**WORK INSTRUCTION**
Which lines of the data hold the word "Linux"? Copy all of them.
RECORDS SHOWN Start Marker
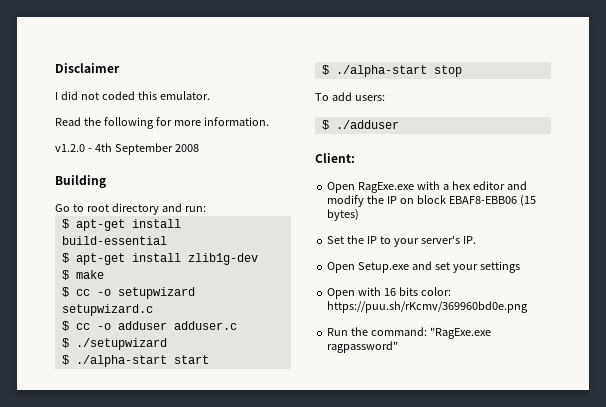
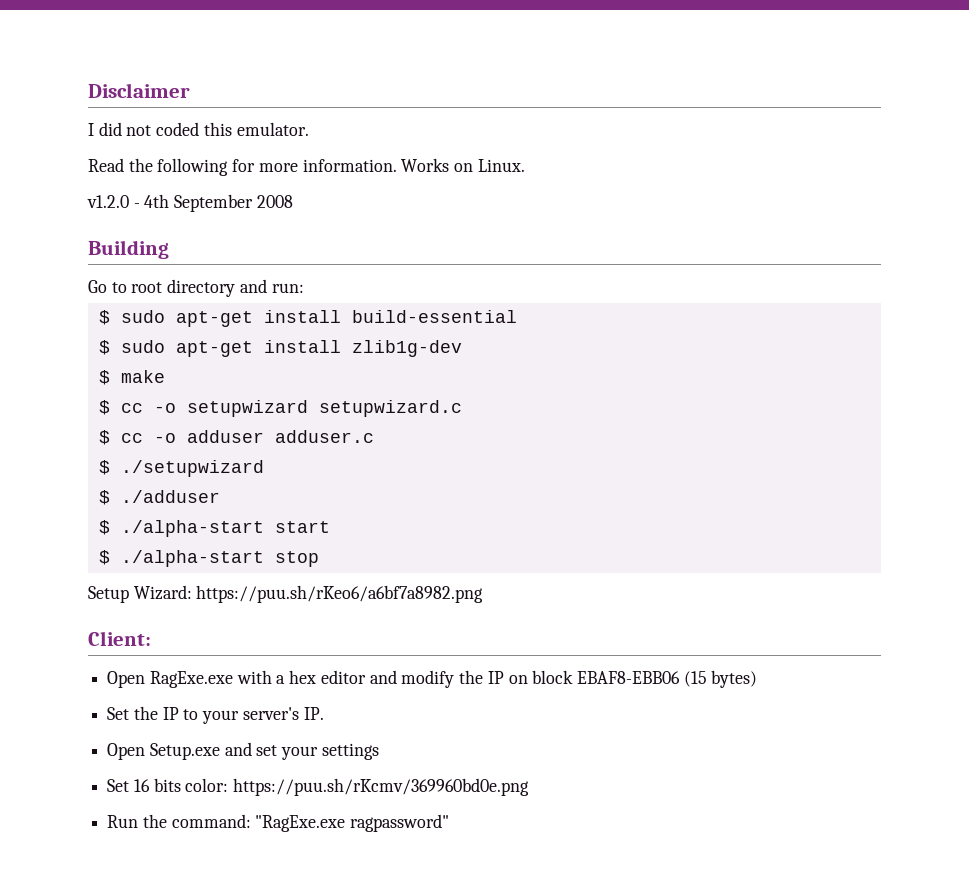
(269, 121) none -> [401,158,525,172] Works on Linux.
(69, 224) none -> [120,310,165,323] sudo
(69, 258) none -> [120,340,165,353] sudo
(167, 344) none -> [98,490,220,505] // $ ./adduser
[315,92,385,101] [321,120,399,130] To add users: // $ ./adduser -> [88,585,484,603] Setup Wizard: https://puu.sh/rKeo6/a6bf7a8982.png
[327,287,382,299] Open with -> [107,779,130,792] Set

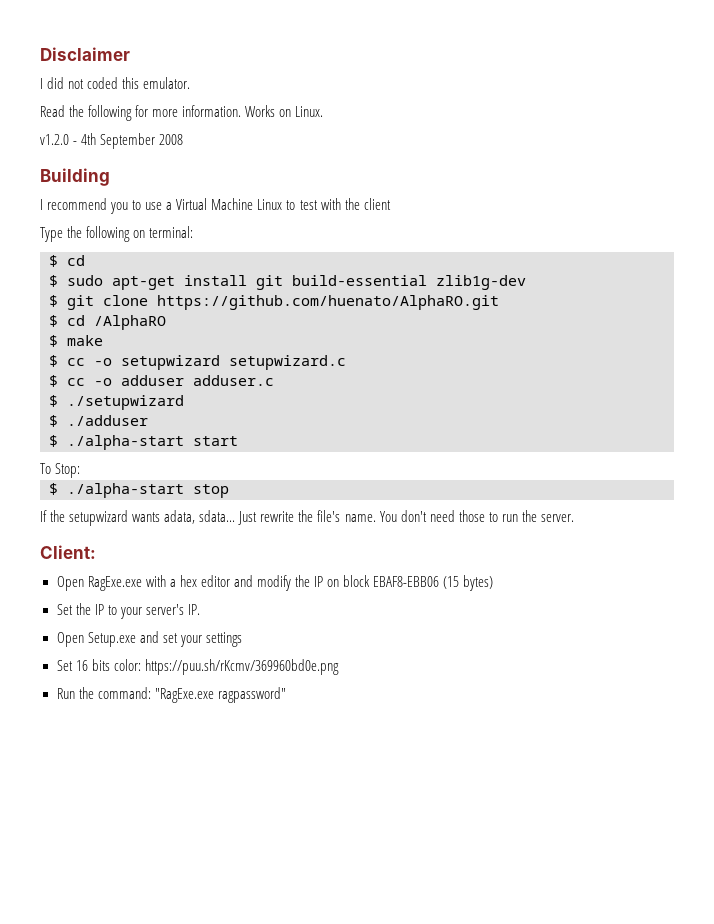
[88,279,304,297] [98,310,341,327] Go to root directory and run: // $ sudo apt-get install -> [40,198,391,214] [40,226,194,242] [49,255,85,267] [49,275,283,290] I recommend you to use a Virtual Machine Linux to test with the client // Type the following on terminal: // $ cd // $ sudo apt-get install git
[98,340,462,357] // $ sudo apt-get install zlib1g-dev -> [436,275,526,290] [49,295,499,310] [49,315,166,330] zlib1g-dev // $ git clone https://github.com/huenato/AlphaRO.git // $ cd /AlphaRO
(330, 527) none -> [40,463,81,478] // To Stop:
[88,585,484,603] Setup Wizard: https://puu.sh/rKeo6/a6bf7a8982.png -> [40,510,574,526] If the setupwizard wants adata, sdata... Just rewrite the file's name. You don't need those to run the server.

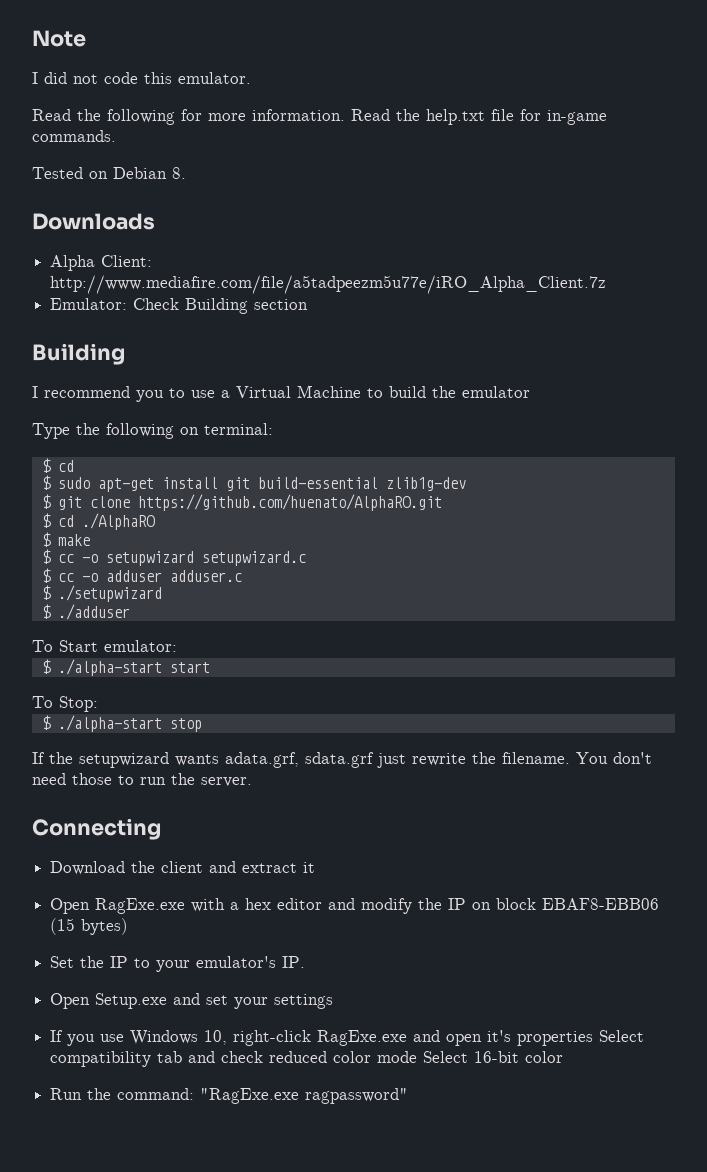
[40,47,130,61] Disclaimer -> [32,30,86,47] Note
[87,77,119,89] coded -> [104,72,138,84] code
[245,105,324,117] [40,133,184,149] Works on Linux. // v1.2.0 - 4th September 2008 -> [351,109,607,125] [32,130,116,142] [32,167,186,179] [32,213,155,230] [50,255,153,271] [50,275,607,294] [50,298,309,314] Read the help.txt file for in-game commands. // Tested on Debian 8. // Downloads // Alpha Client: http://www.mediafire.com/file/a5tadpeezm5u77e/iRO_Alpha_Client.7z // Emulator: Check Building section
[257,198,391,210] Linux to test with the client -> [367,386,530,398] to build the emulator
[94,315,166,330] /AlphaRO -> [81,513,155,530] ./AlphaRO
(148, 420) none -> [32,640,177,652] // To Start emulator:
[164,510,376,525] adata, sdata... Just rewrite the file's name. -> [225,752,570,768] adata.grf, sdata.grf just rewrite the filename.
[40,545,96,559] Client: -> [32,818,161,840] [50,861,316,875] Connecting // Download the client and extract it
[145,604,184,615] server's -> [196,956,277,968] emulator's
[56,659,339,675] Set 16 bits color: https://puu.sh/rKcmv/369960bd0e.png -> [50,1030,645,1046] [50,1051,564,1067] If you use Windows 10, right-click RagExe.exe and open it's properties Select compatibility tab and check reduced color mode Select 16-bit color

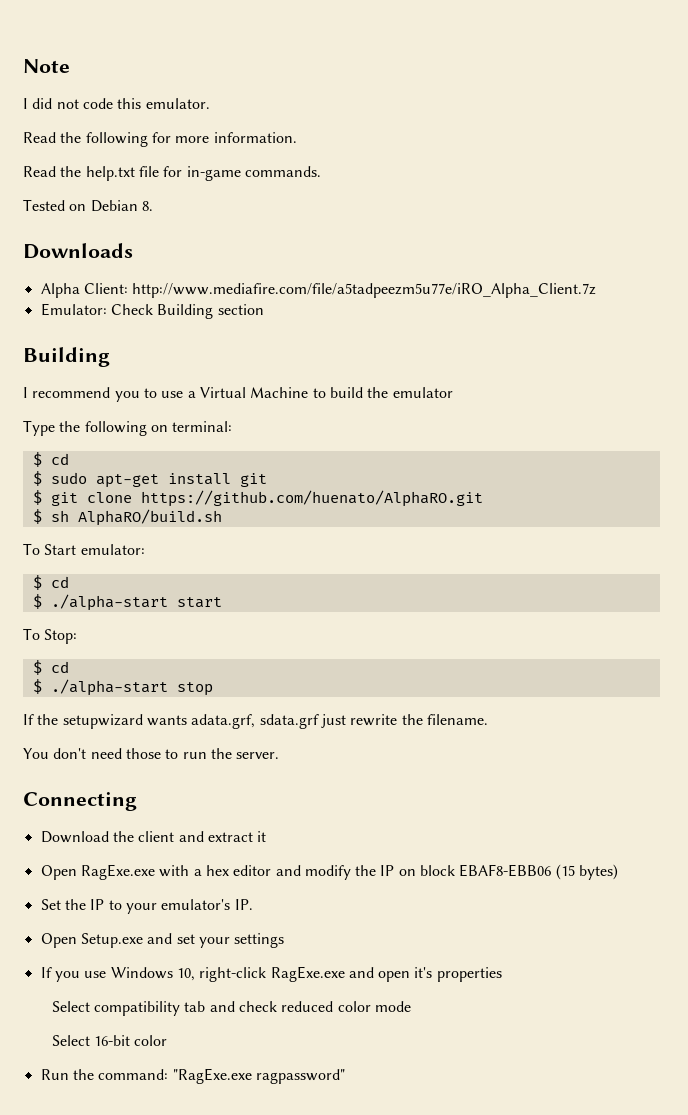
(345, 115) none -> (297, 137) //
[257,477,466,491] build-essential zlib1g-dev -> (267, 480) none
[57,513,155,530] [41,532,90,547] [41,549,306,566] [41,568,242,583] [41,585,162,602] [41,604,130,620] cd ./AlphaRO // $ make // $ cc -o setupwizard setupwizard.c // $ cc -o adduser adduser.c // $ ./setupwizard // $ ./adduser -> [50,509,222,526] sh AlphaRO/build.sh
(177, 646) none -> [32,575,69,590] // $ cd
(98, 704) none -> [32,660,69,675] // $ cd
(570, 758) none -> (488, 719) //
(594, 1038) none -> (502, 974) //
(418, 1057) none -> (412, 1006) //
RECORDS SHOWN End Marker
**THE COMPLETED TASK**
(269, 121) none -> [401,158,525,172] Works on Linux.
[88,279,304,297] [98,310,341,327] Go to root directory and run: // $ sudo apt-get install -> [40,198,391,214] [40,226,194,242] [49,255,85,267] [49,275,283,290] I recommend you to use a Virtual Machine Linux to test with the client // Type the following on terminal: // $ cd // $ sudo apt-get install git
[245,105,324,117] [40,133,184,149] Works on Linux. // v1.2.0 - 4th September 2008 -> [351,109,607,125] [32,130,116,142] [32,167,186,179] [32,213,155,230] [50,255,153,271] [50,275,607,294] [50,298,309,314] Read the help.txt file for in-game commands. // Tested on Debian 8. // Downloads // Alpha Client: http://www.mediafire.com/file/a5tadpeezm5u77e/iRO_Alpha_Client.7z // Emulator: Check Building section
[257,198,391,210] Linux to test with the client -> [367,386,530,398] to build the emulator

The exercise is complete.